== Segment start ==

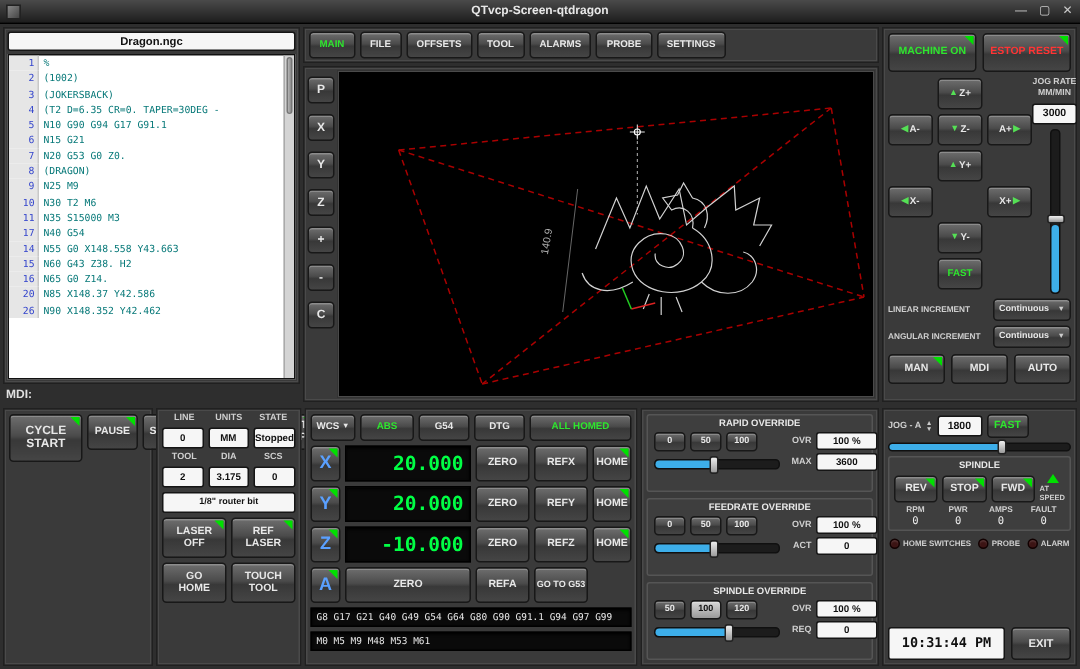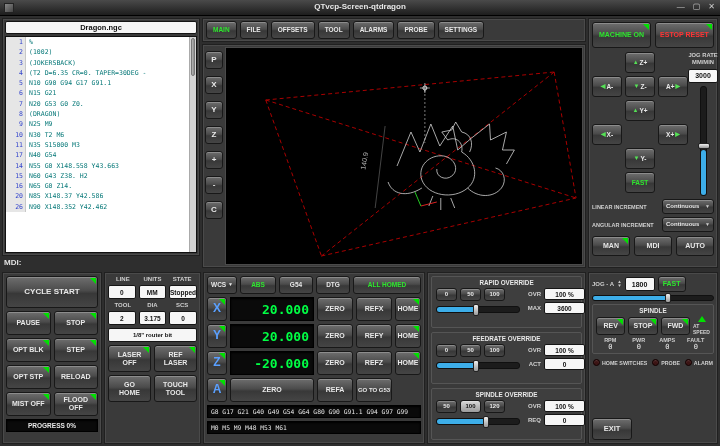--- a/index.html
+++ b/index.html
@@ -99,7 +99,7 @@
 
   
   #program-panel { left:2px; top:272px; width:100px; height:172px; padding:3px;
-    display:flex; flex-direction:column; gap:3px; }
+    display:flex; gap:3px; }
   #cycle-start { height:32px; font-size:8px; padding:0 10px; }
   .pc-row { display:grid; grid-template-columns:1fr 1fr; gap:3px; }
   .pc-row .btn { height:24px; padding:0 4px; }

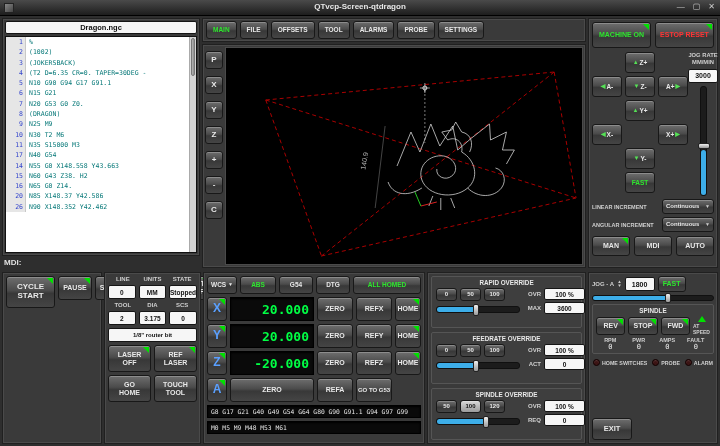--- a/index.html
+++ b/index.html
@@ -472,7 +472,7 @@
   </div>
   <div class="dro-row">
     <div class="btn axis-btn led">Z</div>
-    <div class="display dro-value">-20.000</div>
+    <div class="display dro-value">-10.000</div>
     <div class="btn">ZERO</div>
     <div class="btn">REFZ</div>
     <div class="btn led">HOME</div>

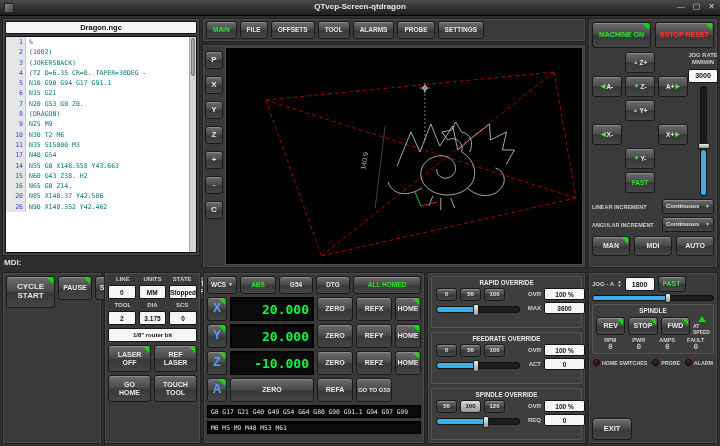--- a/index.html
+++ b/index.html
@@ -626,6 +626,7 @@
   </div>
 
   <div id="clock-row">
+    <div id="clock" class="vbox">10:31:44 PM</div>
     <div id="exit-btn" class="btn">EXIT</div>
   </div>
 </div>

== Segment end ==

• [WHAT TO WORK ON] Which lines of the entries above contain the word "clock"? Copy each of them.

• [ANSWER SPACE]
   <div id="clock-row">
+    <div id="clock" class="vbox">10:31:44 PM</div>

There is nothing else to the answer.